There were those in Jesus day who rejected His friendship because, they said, he was friends with sinners. (Matthew 11:19). And that’s precisely right! What they meant as an accusation has become our confession and the basis for our hope. The God of heaven took on human flesh and bones with a beating heart and blood running through his veins to be a friend to sinners – just like you and me – that we would not die but live.
II. Love One Another A. What shall our response be? But now we are forced to ask ourselves this question. What kind of life will we live now that we have been raised from the dead? What will be my response to my good Friend Jesus – who laid down His life for me and saved me death and hell?
And now we come to what we must learn from our text this morning. We had to say what we have said so far because it is the foundation upon which all that we will say rests. The whole of the Christian’s life is to be understood as our response to the love that God has shown to us in Jesus Christ.
This can be a very difficult concept for many to grasp because there are many people who spend their whole life trying to win approval from others. Children may sometimes feel that no matter how hard they try, they just can’t win the acceptance of mom and dad. Many marriages are on shaky ground because either the husband or the wife are never sure if the other really loves them and so they do all they can to win the love of the other. Lonely men and women want to know what they must do to win someone’s friendship. Employees can never seem to do enough to please the boss no matter how hard they work. What incredibly heavy burdens these are that weigh us down and drain the joy out of life.
The Christian life is not like that – it is just the opposite. We are not trying to get God to love us – God has declared His love for us from the cross and now we want to respond to His love for us. We are not trying to earn God’s favor – God has declared that He is pleased with us by the all-availing sacrifice of Christ crucified – and now we want to know how to say thank you for His favor. We are not trying to make friends with God – He has declared, “I call you my friends…” Now we want to know what it means to be a friend of God.
This is just what Jesus meant when He spoke about lifting the heavy burdens that we bear from us and giving us His yoke which is light and easy. The Christian life is a free and joyful response to the grace of God in Jesus Christ.

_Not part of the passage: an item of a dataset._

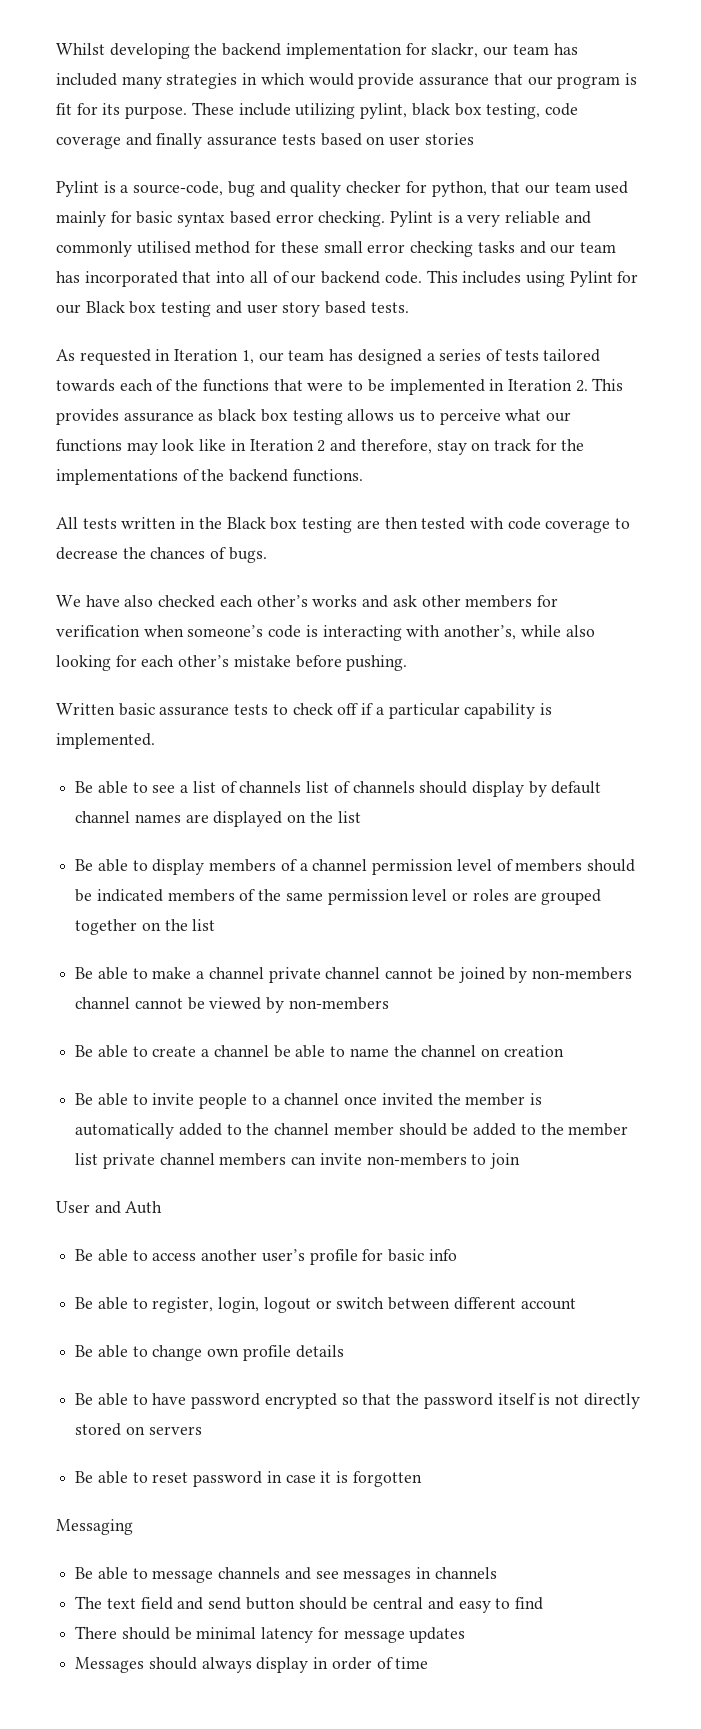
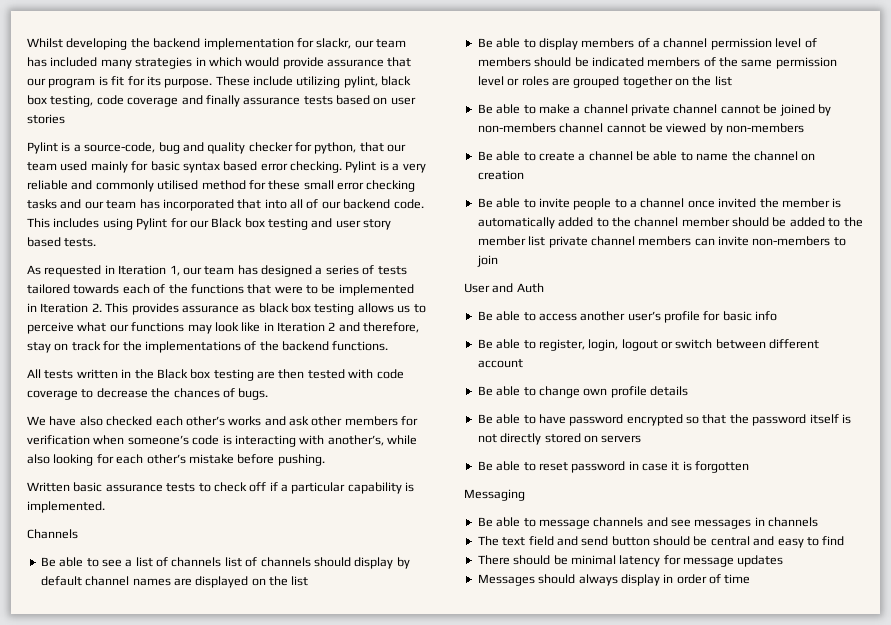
(155, 741) none -> [27,529,78,539] // Channels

B. “Commandments” and “If’s” Jesus says, “This is my commandment, that you love one another as I have loved you… You are my friends if you do what I command.”
Whenever we hear Jesus say, “this is my commandment” or use that little word “if” it always give us fits. We have a hard time believing that His love and acceptance and friendship is by grace alone – pure gift – upfront – even while we were undeserving and far away. And as long as we doubt His grace, His commandments and “ifs” will always give us fits because it puts us right back under that yoke of slavery to the law – that we know so well.
But if we believe that His love and acceptance and friendship is by grace alone – pure gift – upfront – even while we were undeserving and far away, then His commandments and “ifs” are simply the most natural and normal response there is.
Say for example, you were having a walk in the park one day when you came across a young couple sitting side by side on a park bench. He has his arm around her shoulder. She has her hand on his knee. They’re whispering into each others ear and smiling and they kiss each other in between whispers. Say you walked over to this couple and said something like, “you know, if you’re going to act like that then you’re required to love one another.” Now the couple can make one of two responses to your intrusion on their romance. They could say, “the reason we’re acting like this is because each of us is trying get the other to love us.” Or they could say, “the reason we’re acting like this is because we love one another.” You see how one is pure work and nothing but a little physical pleasure and the other is pure joy that springs naturally from true love.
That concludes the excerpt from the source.